Passionate, accountable, hardworking, humble, committed, and all-in is how varsity athletes responded when asked how they would describe Head Strength and Conditioning Coach Kevin Cronin. Cronin has worked at Colorado College since 2012, and recently announced that he will be moving to Boston. Cronin’s wife moved East in January for a job, so he will be leaving CC to be with her.
“It’s going to be tough to walk away from something that we’ve built,” said Cronin. “We’ve gotten to a point where this thing functions at a decently high level and we can be proud of that.”
“A decently high level” may be an understatement, as many would argue that the varsity weight room is its own institution. Over one hundred student athletes seamlessly cycle through the weight room on a daily basis, and Cronin has a relationship with each individual.
“He probably sees more students than any other person on this campus, and he knows every one of them,” said soccer player Kelli Sullivan ’19. “You get very personalized training which is really rare for someone to take such time to find what each individual athlete needs. Kevin really cares that each athlete is the best they can be and he will do whatever is in his power to make that happen.”

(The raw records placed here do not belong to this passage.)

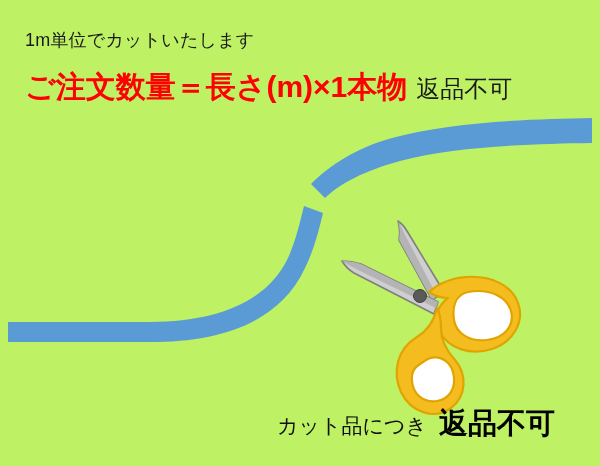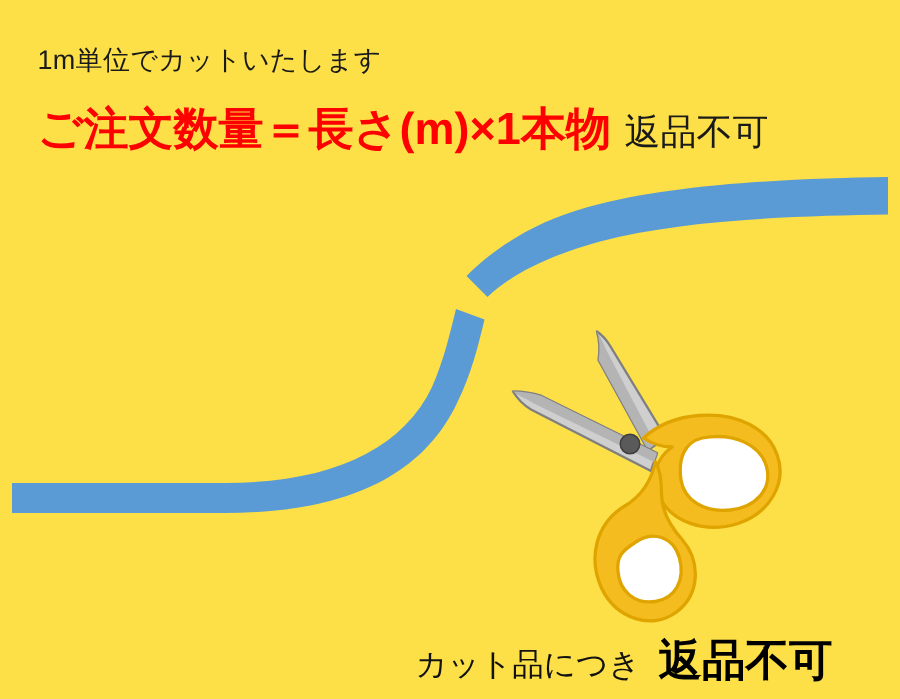--- a/index.html
+++ b/index.html
@@ -4,21 +4,21 @@
 <style>
   html, body {
     margin: 0;
     padding: 0;
     background: #ffffff;
   }
   #canvas {
     position: relative;
     width: 600px;
     height: 466px;
-    background: #fde047;
+    background: #bef264;
     overflow: hidden;
     font-family: "Liberation Sans", "DejaVu Sans", sans-serif;
   }
   #artwork {
     position: absolute;
     left: 0;
     top: 0;
     width: 600px;
     height: 466px;
   }
@@ -50,21 +50,21 @@
   }
   #line2black {
     font-size: 24px;
     color: #1a1a1a;
     margin-left: 9px;
     letter-spacing: 0px;
   }
   #line3wrap {
     position: absolute;
     left: 277px;
-    top: 427px;
+    top: 409px;
     white-space: nowrap;
     line-height: 1;
   }
   #line3small {
     font-size: 21px;
     color: #111111;
     letter-spacing: 0px;
   }
   #line3big {
     font-size: 29px;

While he can be seen running around the weight room to hype up the lacrosse team, Cronin takes a gentler approach more suited for the atmosphere of the cross country team. While his strictly regimented demeanor can turn students off from the weight room environment, Cronin understands that a more specialized approach will yield better results, and he’s able to individualize with almost every single student-athlete.

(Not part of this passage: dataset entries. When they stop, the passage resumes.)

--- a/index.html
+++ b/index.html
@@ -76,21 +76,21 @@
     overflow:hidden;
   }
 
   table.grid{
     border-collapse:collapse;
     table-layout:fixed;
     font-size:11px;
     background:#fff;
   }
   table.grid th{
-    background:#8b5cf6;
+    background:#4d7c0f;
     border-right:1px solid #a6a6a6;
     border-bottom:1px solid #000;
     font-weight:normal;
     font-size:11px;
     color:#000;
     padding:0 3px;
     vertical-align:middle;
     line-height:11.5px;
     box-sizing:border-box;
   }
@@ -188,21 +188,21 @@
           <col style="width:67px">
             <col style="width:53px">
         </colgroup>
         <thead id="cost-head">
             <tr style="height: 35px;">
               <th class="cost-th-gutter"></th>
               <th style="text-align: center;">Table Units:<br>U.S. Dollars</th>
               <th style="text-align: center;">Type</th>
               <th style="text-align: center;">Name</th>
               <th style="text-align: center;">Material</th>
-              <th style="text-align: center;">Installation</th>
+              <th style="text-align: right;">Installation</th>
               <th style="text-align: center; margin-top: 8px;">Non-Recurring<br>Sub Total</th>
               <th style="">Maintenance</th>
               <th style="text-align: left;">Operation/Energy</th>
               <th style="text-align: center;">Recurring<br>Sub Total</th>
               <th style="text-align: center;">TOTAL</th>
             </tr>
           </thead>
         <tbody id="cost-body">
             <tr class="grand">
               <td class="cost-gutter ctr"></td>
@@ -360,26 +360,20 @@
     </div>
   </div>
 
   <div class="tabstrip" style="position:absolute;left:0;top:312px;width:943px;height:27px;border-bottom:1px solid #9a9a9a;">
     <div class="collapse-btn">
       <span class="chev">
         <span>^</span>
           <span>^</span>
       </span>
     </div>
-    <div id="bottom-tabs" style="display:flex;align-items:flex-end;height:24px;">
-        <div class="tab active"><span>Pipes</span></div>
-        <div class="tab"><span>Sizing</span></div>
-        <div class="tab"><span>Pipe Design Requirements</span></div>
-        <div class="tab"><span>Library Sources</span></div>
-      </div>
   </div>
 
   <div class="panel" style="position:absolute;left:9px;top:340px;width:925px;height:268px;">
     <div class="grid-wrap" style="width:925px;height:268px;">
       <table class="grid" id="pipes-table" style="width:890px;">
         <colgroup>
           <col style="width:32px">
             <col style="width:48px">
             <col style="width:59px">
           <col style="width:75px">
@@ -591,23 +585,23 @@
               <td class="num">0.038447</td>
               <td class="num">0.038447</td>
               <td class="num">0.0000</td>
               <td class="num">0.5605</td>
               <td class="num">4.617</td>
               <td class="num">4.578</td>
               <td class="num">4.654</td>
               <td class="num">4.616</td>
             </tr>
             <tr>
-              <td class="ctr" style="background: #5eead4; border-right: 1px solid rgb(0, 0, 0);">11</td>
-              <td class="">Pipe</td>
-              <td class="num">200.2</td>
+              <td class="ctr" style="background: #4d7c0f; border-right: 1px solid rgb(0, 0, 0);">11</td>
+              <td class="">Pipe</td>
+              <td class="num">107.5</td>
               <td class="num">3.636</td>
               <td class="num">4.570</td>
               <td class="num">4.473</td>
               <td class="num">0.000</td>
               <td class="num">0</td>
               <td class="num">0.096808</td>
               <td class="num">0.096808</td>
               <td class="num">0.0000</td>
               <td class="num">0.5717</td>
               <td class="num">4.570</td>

“I admire his honesty and commitment to every single individual he works with no matter their ability,” said lacrosse player Will Haslett ’20.
“I admire how much work he puts in,” aid soccer player Keller Mochel ’20. “I don’t think a lot of people realize how many hours he puts in every day and Kevin doesn’t ever allude to the fact that sometimes he works 6:00 a.m. to 6:00 p.m, if not more.”
In exchange for the dedication that Cronin shows in day-to-day operations, he only asks for two things from his athletes: be on time and be respectful. Even though those are basically the only rules, he has high standards. Anything less is usually met with him telling you to “see the exit.”
“Respect is a huge theme with Kevin,” said Sullivan. “I’ve always felt respected in the weight room. For him to respect you, you have to respect him and that’s about all he asks for.”
Because of the mutual respect in the weight room, Cronin leads by example and other people just seem to fall in line. “Cronin has taught me the importance of holding not only myself but others accountable in order to find success,” said Haslett.
“I’d like to thank Kevin for making the weight room such a safe place,” Sullivan said. “I’ve had a lot of bad days, but I always knew that if I went into Kevin’s and did what I had to do then they would all go away. In class or sports you can try your best and still fall short, but with Kevin you know that if you give it your all, then that was good enough for him.”
With Cronin leaving, student athletes can expect some serious changes for next year. “Be receptive to change whatever it is.” said Cronin. “We know everyone here is a good kid and they’re going to have to prove it with a new regime. I’ve heard some things from new athletes that they’re going to be grumpy with the new person and that’s not what we want. As a group we’ve learned how to function and communicate at a high level and I expect that to continue.”